◆ WHAT YOU HAVE TO DO ◆
If a line of the data below contains the string "with", copy it into your answer.

◆ TASK INPUTS ◆
=======

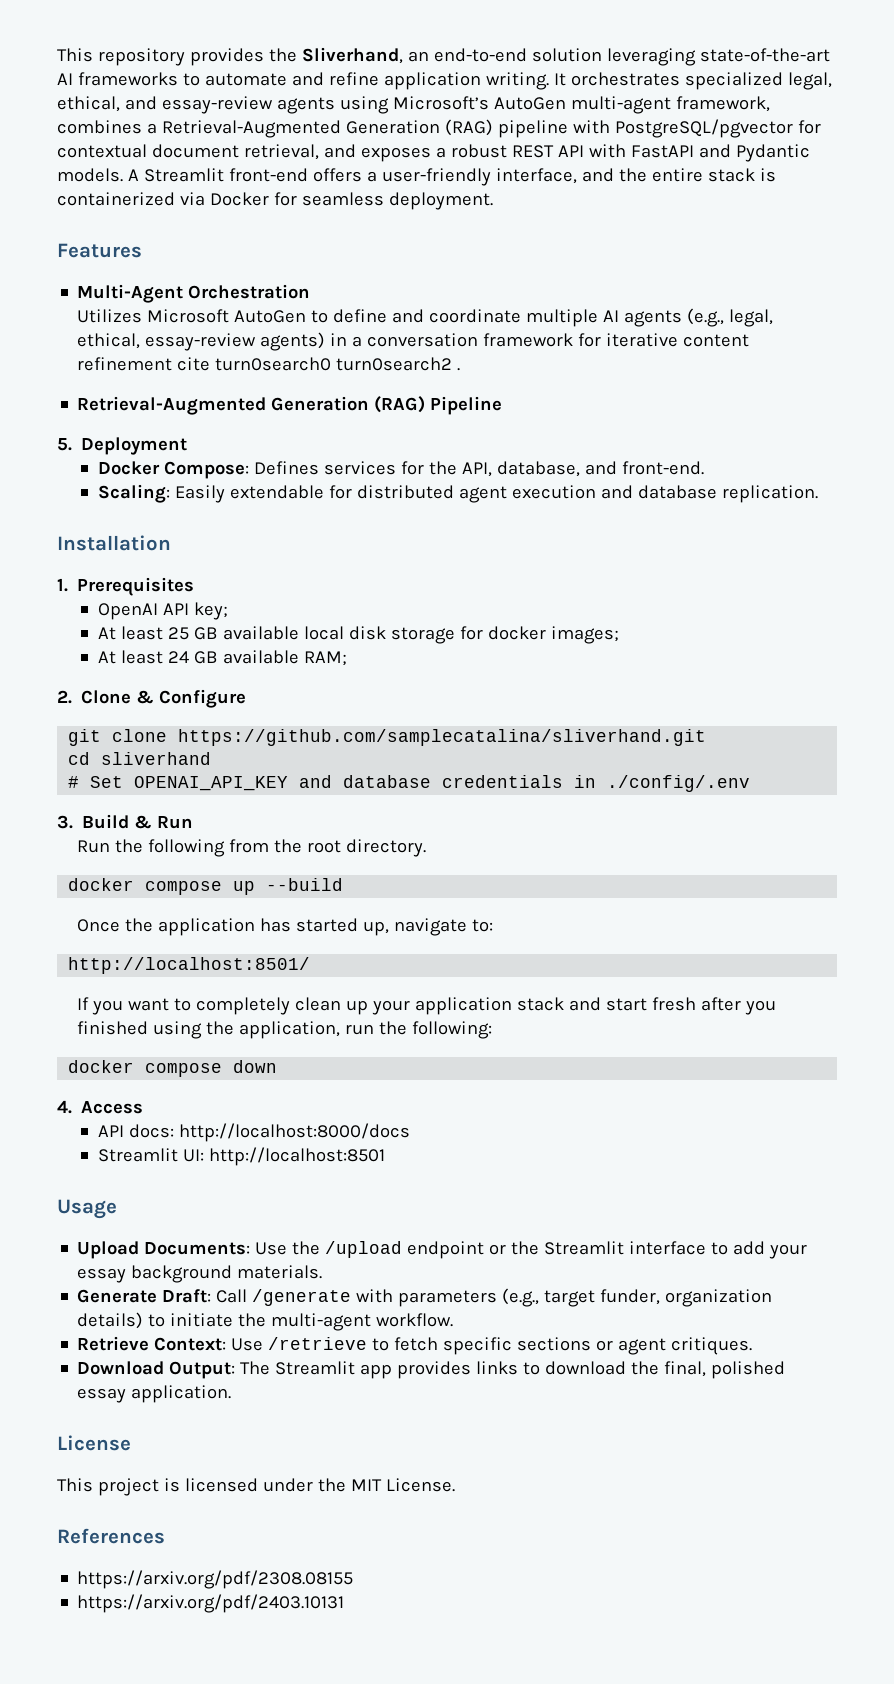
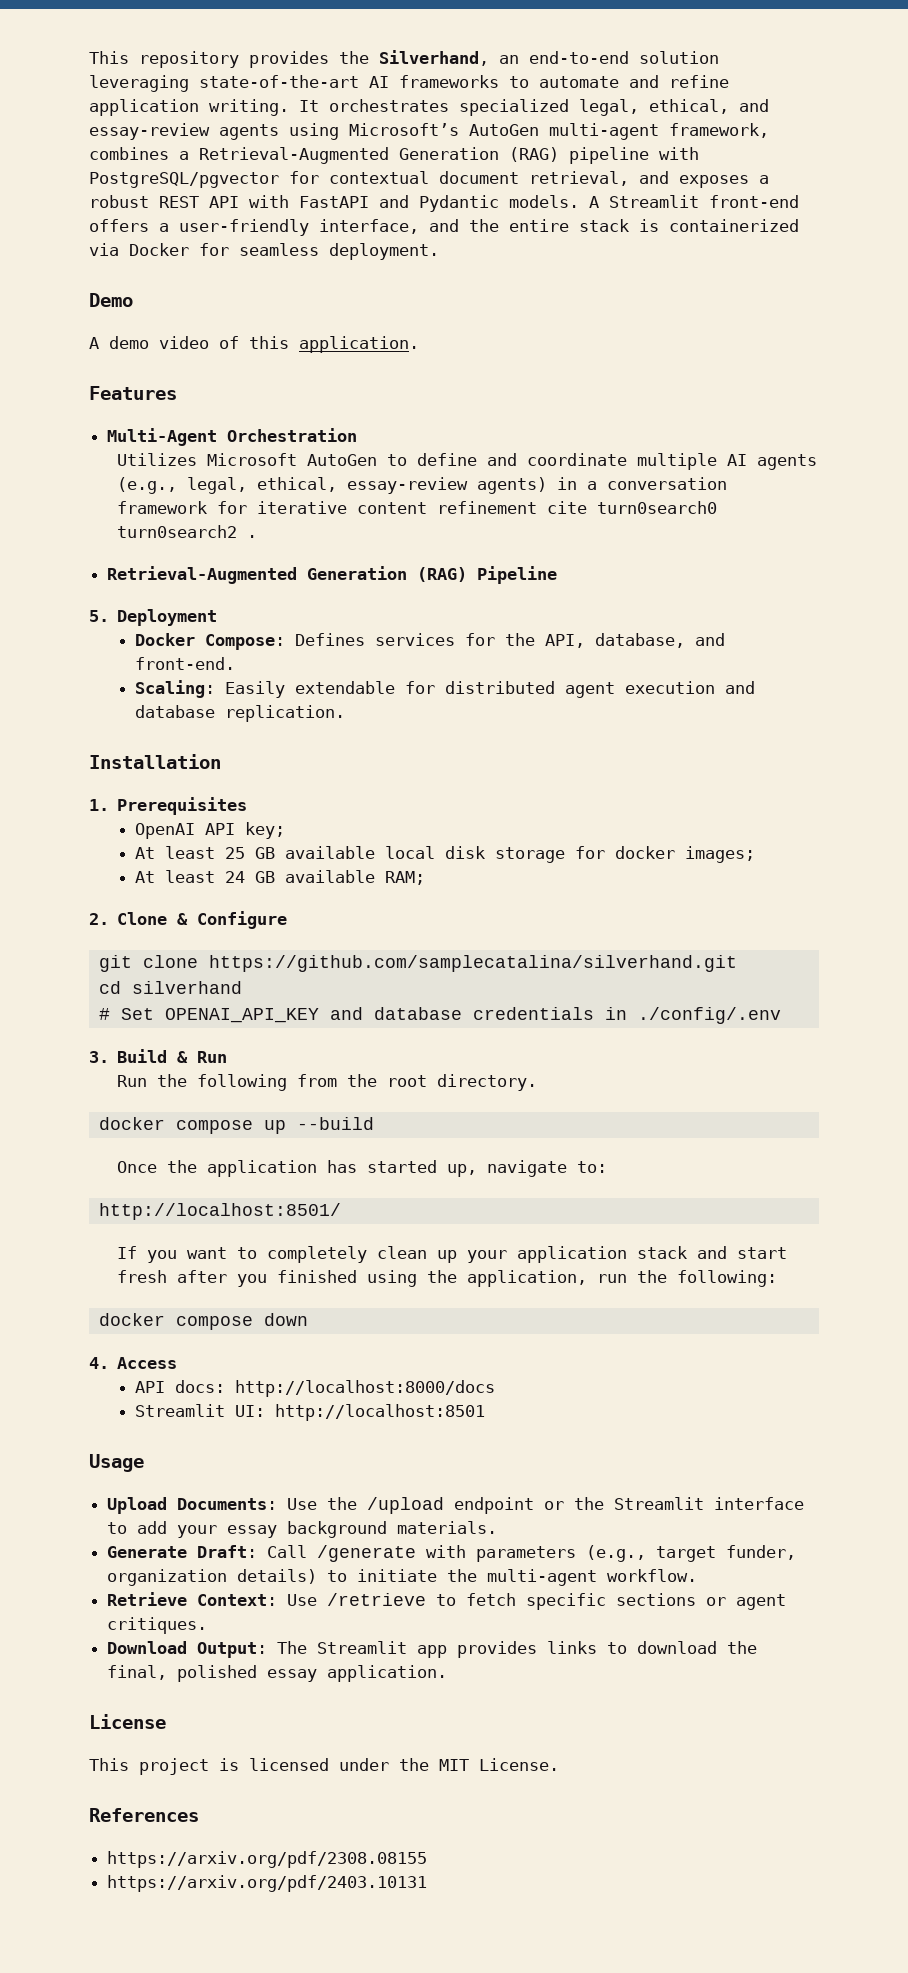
- This repository provides the Sliverhand, an end-to-end solution leveraging state-of-the-art AI frameworks to automate and refine application writing.
+ This repository provides the Silverhand, an end-to-end solution leveraging state-of-the-art AI frameworks to automate and refine application writing.
+ Demo
+ A demo video of this application.
- git clone https://github.com/samplecatalina/sliverhand.git
+ git clone https://github.com/samplecatalina/silverhand.git
- cd sliverhand
+ cd silverhand

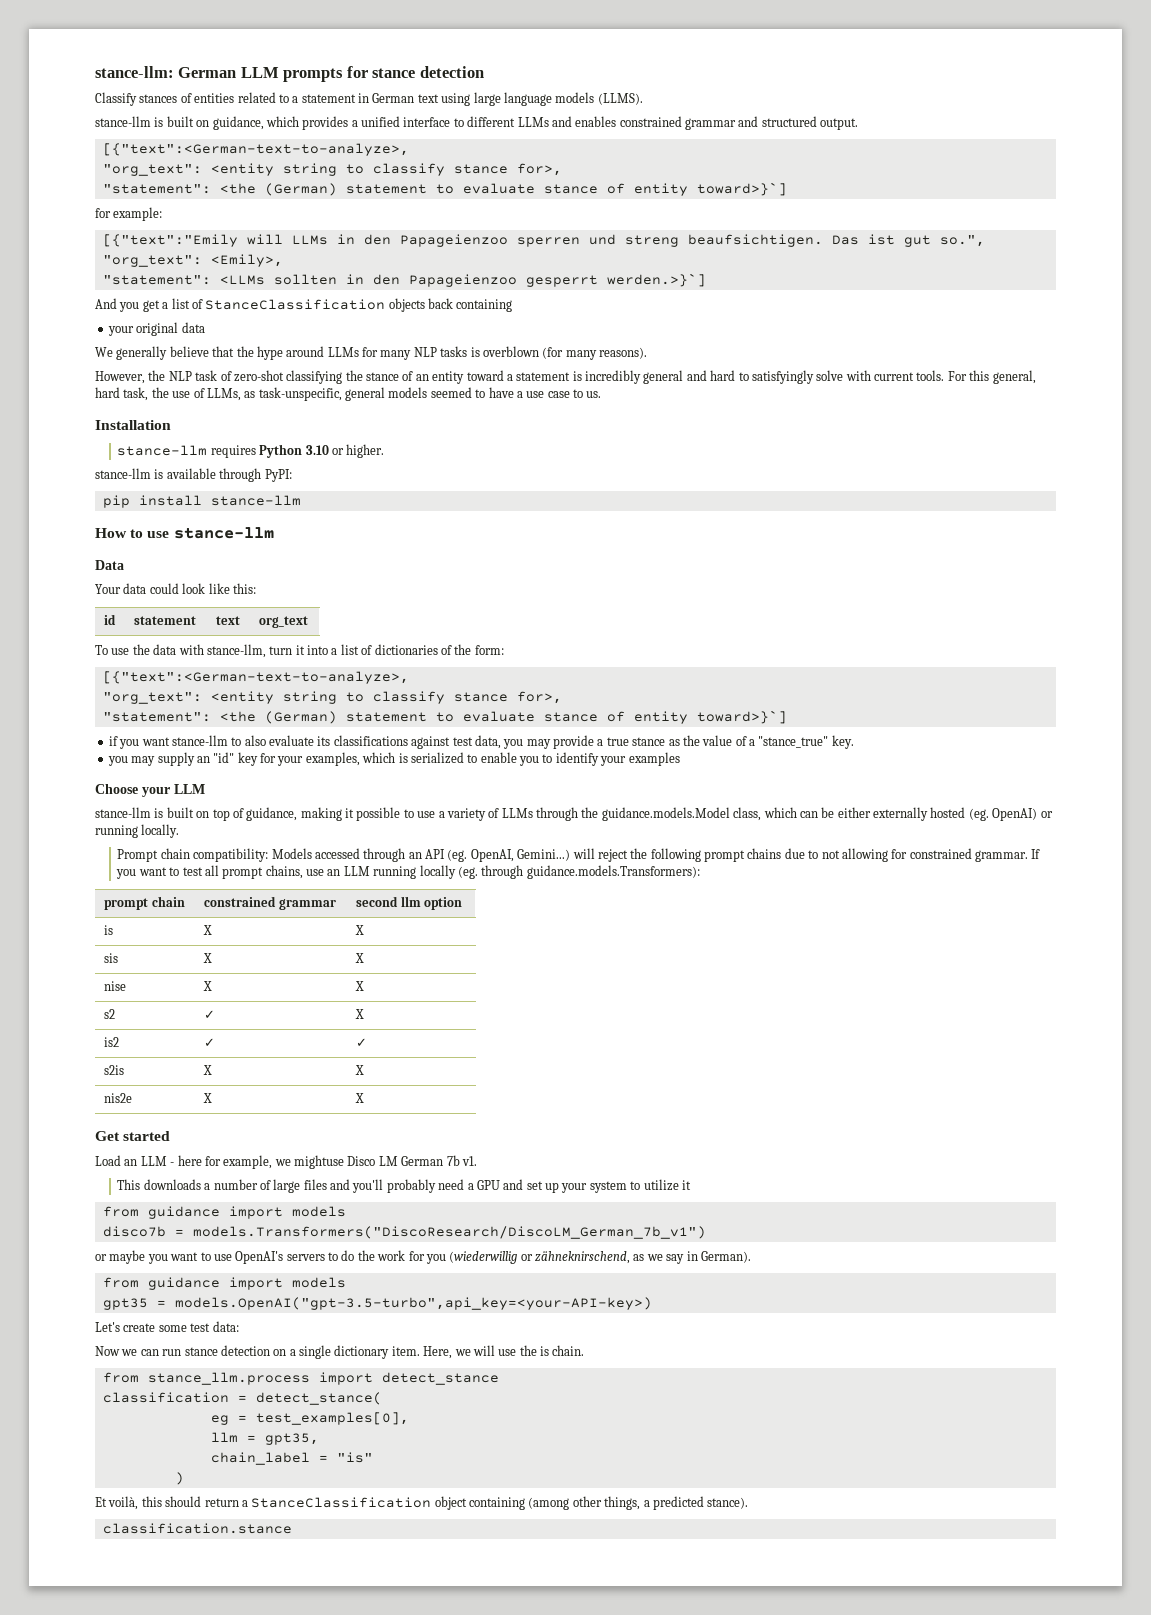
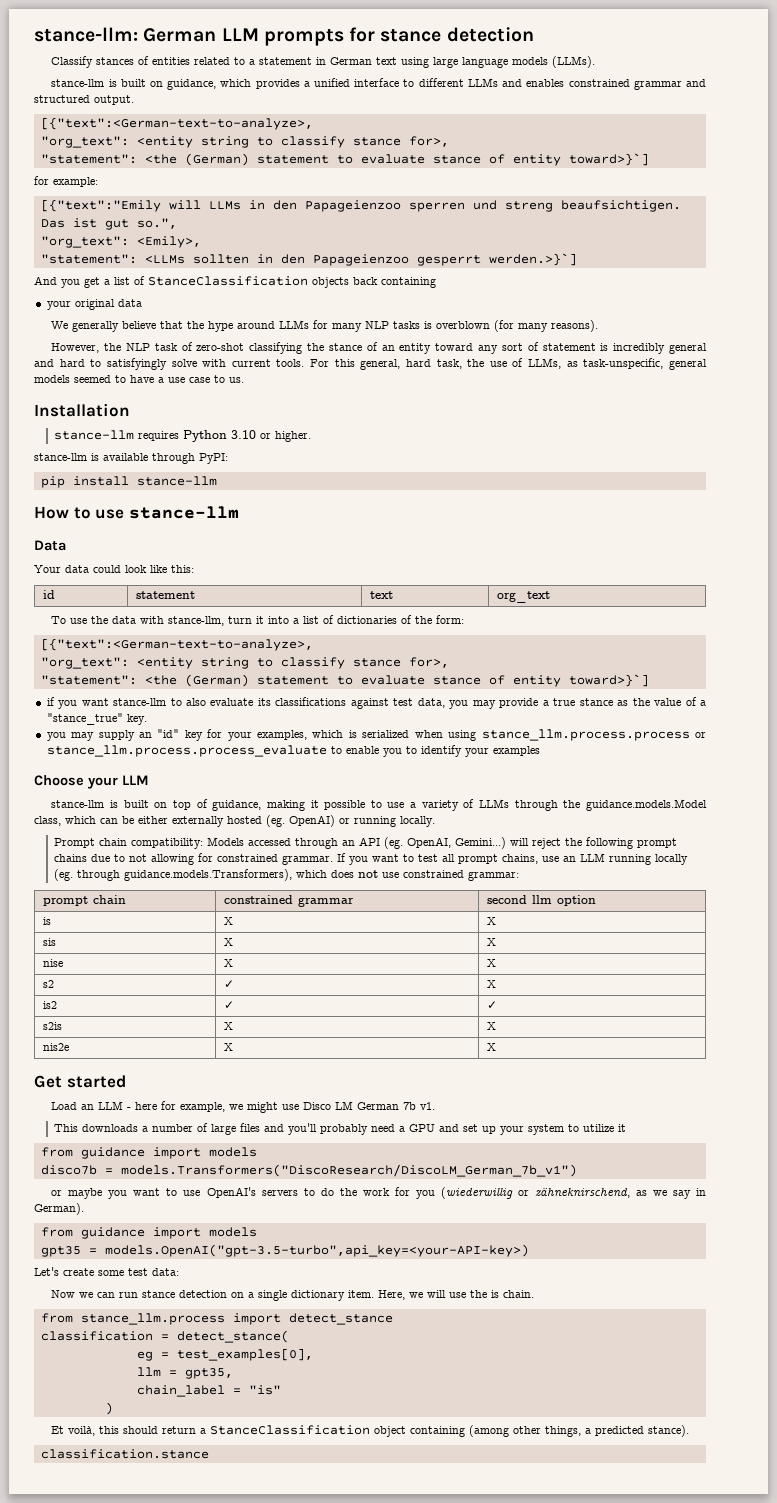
- Classify stances of entities related to a statement in German text using large language models (LLMS).
+ Classify stances of entities related to a statement in German text using large language models (LLMs).
- However, the NLP task of zero-shot classifying the stance of an entity toward a statement is incredibly general and hard to satisfyingly solve with current tools.
+ However, the NLP task of zero-shot classifying the stance of an entity toward any sort of statement is incredibly general and hard to satisfyingly solve with current tools.
- you may supply an "id" key for your examples, which is serialized to enable you to identify your examples
+ you may supply an "id" key for your examples, which is serialized when using stance_llm.process.process or stance_llm.process.process_evaluate to enable you to identify your examples
- If you want to test all prompt chains, use an LLM running locally (eg. through guidance.models.Transformers):
+ If you want to test all prompt chains, use an LLM running locally (eg. through guidance.models.Transformers), which does not use constrained grammar:
- Load an LLM - here for example, we mightuse Disco LM German 7b v1.
+ Load an LLM - here for example, we might use Disco LM German 7b v1.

=======

◆ EXERCISE OUTPUT ◆
- However, the NLP task of zero-shot classifying the stance of an entity toward a statement is incredibly general and hard to satisfyingly solve with current tools.
+ However, the NLP task of zero-shot classifying the stance of an entity toward any sort of statement is incredibly general and hard to satisfyingly solve with current tools.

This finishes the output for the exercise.